Seorang gadis dengan postur tubuh 155cm dan berat badan delapan puluh kilo menuruni tangga. Kali ini ada yang berbeda dengan penampakan Lilian. Satu stel seragam pencak silat warna hitam dengan ukuran triple XL membalut tubuhnya yang gemoy.

Ikat kepala warna putih melingkar di kepalanya yang terbalut kerudung senada dengan sabuk putih yang melingkar pinggangnya yang sama sekali tidak langsing.

Langkahnya terhenti di ruang tengah. Di sana, sosok Satrio sedang duduk bersandar di sofa dengan malas sembari menonton salah satu channel televisi.

Malam ini pria sombong itu tidak keluar. Setelah seharian penuh bercengkrama dengan mami dan papinya juga istrinya yang super super gemoy itu, Satrio tidak ingin pergi kemanapun.

"Mas!" panggilnya lantang.

Satrio melirik dengan ekor mata penampakan yang ada di hadapannya itu. Bibirnya menganga demi melihat sosok pendekar gemoy tersebut.

"Jadi ndak? Aku udah siap, Mas!" ucapnya.

Lilian bersedekap di depan suaminya dengan memasang wajah dingin dan datar.

"B-buuahahaha...." Suara tawa meledak tanpa bisa ditoleransi.

Melihat Lilian mengenakan seragam pencak silat, Satrio tidak tahan untuk tertawa. Apalagi ditambah dengan ekspresi sok dingin dan datar itu, membuat Lilian sama sekali tidak terlihat sangar, tapi justru sebaliknya.

"Haish, aku ini lagi serius loh, Mas!" Lilian menggerutu.

"Serius apa? Serius ngelawak? Hah?" Satrio masih tertawa geli.

Padahal Lilian sudah berusaha sekuat tenaga supaya terlihat sangar. Ternyata gagal total.

"Tadi siapa yang bilang mau ngajak WAR? Aku sudah siap, Mas!" Lilian memasang kuda-kuda.

"Jiiaahahaha...." Sekali lagi, gemuruh tawa tidak lagi bisa dibendung. Ledakan yang lebih besar dan lebih riuh dari sebelumnya. Ditambah lagi dengan sedikit bumbu mengejek dan mengolok-olok.

"Stop, Mas! Jangan tertawa!" Lilian merasa kesal.

"Memangnya aku ini badut? Kenapa diketawain!" semburnya galak dengan bibir manyun beberapa senti.
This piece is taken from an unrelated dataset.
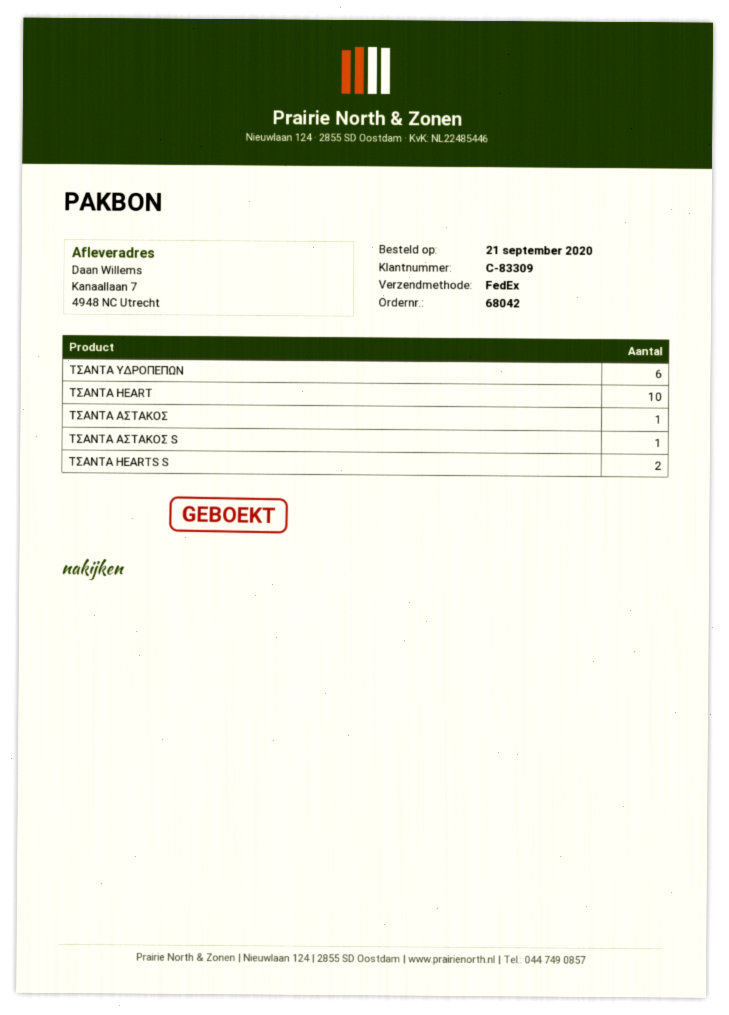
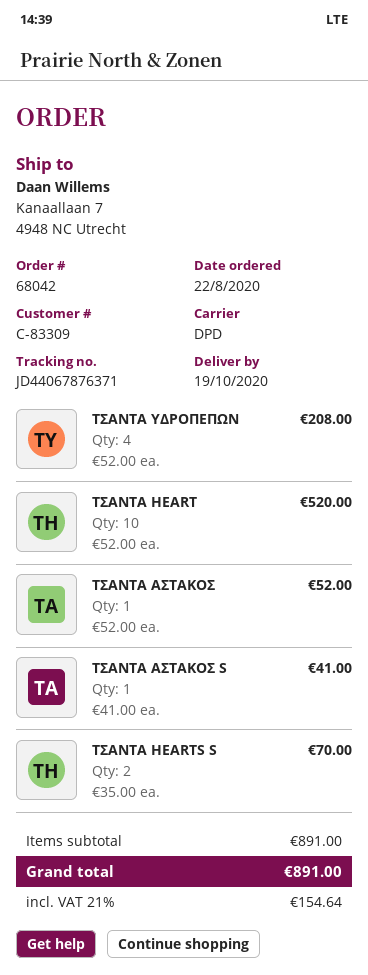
order date: 2020-09-21 -> 2020-08-22
shipping method: FedEx -> DPD
ΤΣΑΝΤΑ ΥΔΡΟΠΕΠΩΝ: 6 -> 4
Satrio yang tadi duduk bersandar dengan malas kini harus terbungkuk-bungkuk karena tertawa sambil memegangi perutnya.

"Hedeh.... Ha-ha-ha...."

Lilian mendengus kesal.

Akhirnya dia menghempaskan bokongnya di salah satu sofa di ruang tengah. Padahal dia sudah siap untuk WAR. Eh, Satrio malah meremehkan dirinya.

"Tertawa aja sepuas kamu, Mas."

Serta merta, dia meraih remote televisi dan memindahkan channel televisi favoritnya. Acara dangdut campur sari di salah satu stasiun favoritnya sudah dimulai.

"Nah, berhubung acara ini sudah dimulai. WAR kita tunda dulu sampai waktu yang tidak bisa ditentukan, Mas." Raut wajah kesal sudah memudar berganti dengan senyum lebar sambil bergoyang ketika irama musik campur sari di televisi.

Satrio memutar bola mata malas.

"Haish, lama-lama rumah ini jadi nggak waras, karena ikut goyang koplo!" dengus Satrio kesal.

Tanpa sadar, Lilian telah membawa trend baru di rumah ini. Biasanya, Satrio memutar musik klasik kesukaannya. Sekarang telinganya harus ternoda dengan dangdut koplo. Huh, benar-benar meresahkan.

Satrio bergegas bangkit. Kupingnya sudah tidak bisa lagi memberi toleransi musik koplo yang terus melesak ke dalam gendang telinga.

Sebelum dia ikut bergoyang koplo, lebih baik dia masuk kamar dan menguncinya baik-baik. Kenapa rumah ini menjadi berubah meresahkan sejak kehadiran Lilian?

Seharusnya dia yang harus membuat Lilian tidak nyaman di rumah ini, kenapa jadi kebalik begini?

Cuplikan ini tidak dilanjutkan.